Aside from further fueling his interest in science—Guo is taking PEA's environmental science sequence as a result of his Woods Hole experience—"I think it's instilled a sense of responsibility in me," Guo says of the internship. "Every day I was working, I was on my own doing my own work.
"It's very different from Exeter... . Having experience in the real world helped me explore my opportunities for the future, and that's something valuable. Being able to connect with other adults who aren't your teachers and are professionals is pretty interesting."
Agents of Change
For Guo and the other student fellows, their summer experiences were only part of the fellowships. Now back on campus, the students will share what they have learned with Exeter students and faculty. Clayton says that at least two of the fellowships will be selected for presentation during a winter assembly, and all of the research projects will be presented in the Forum during that term. For some of the fellows, the goals and potential audience reach are even broader.
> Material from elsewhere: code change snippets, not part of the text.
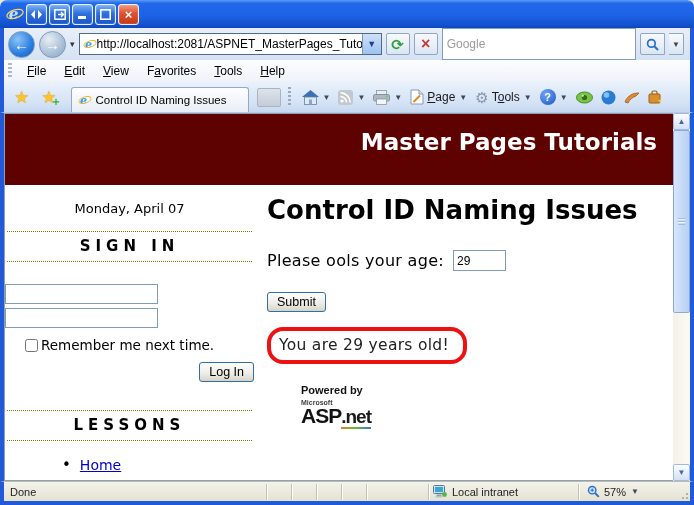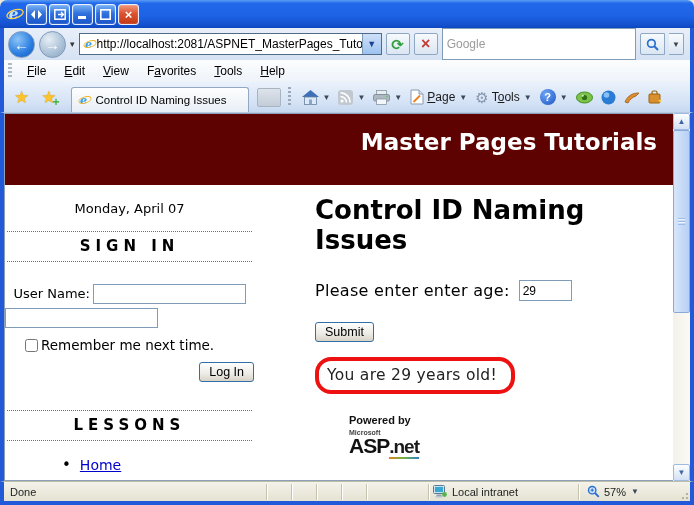"Monday, April 07" .columns { gap: 48px -> none }
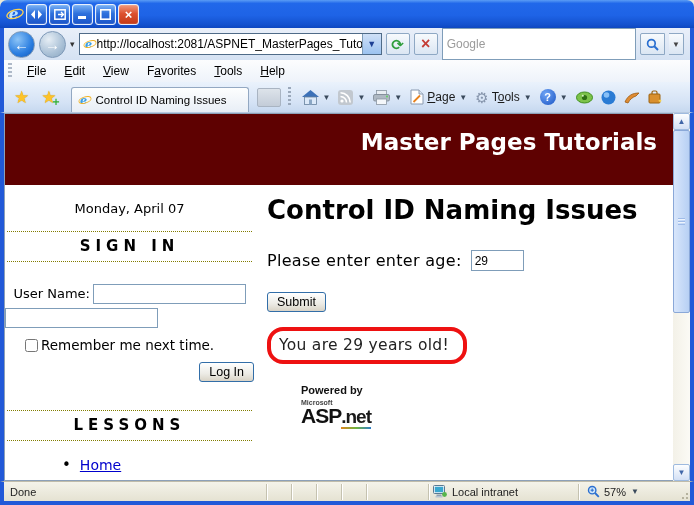"Please enter enter age:" span { text: enter enter -> ools your }
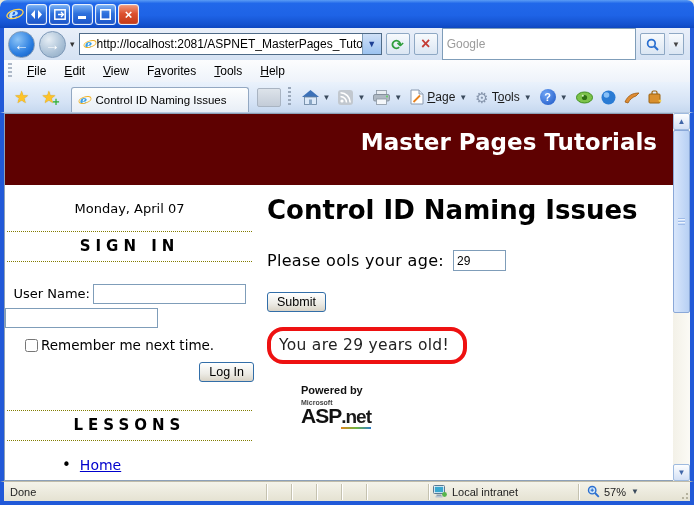"User Name:" div.form-label { html: <div>User Name:</div> -> none }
Of her work in Malaysia and Thailand,Wu says, "I learned about the importance of listening, of learning from failure, and of questioning motive. I learned about the power of inspired individuals, about the ways in which personal perspective shapes one's understanding of the world and its people. ...the experience also helped me realize that one need not traverse the globe to 'do good.' Social service can and should start in communities around you... . These are lessons I will share with members of the ESSO Board, the ESSO global team and the larger Exeter community."
Heald and Ray Jorgensen are already busy planning a premiere for their documentary, as well as booking dates to screen the film at high schools, colleges and film festivals. "I hope audiences will see the overwhelming presence of child homelessness and sexual abuse in the Philippines, however disturbing it may be," Heald says. "If watching our documentary sparks a dialogue about how to solve some of these issues, then we've done our job.We all need to realize complacency, as a course of action, is the same as acceptance."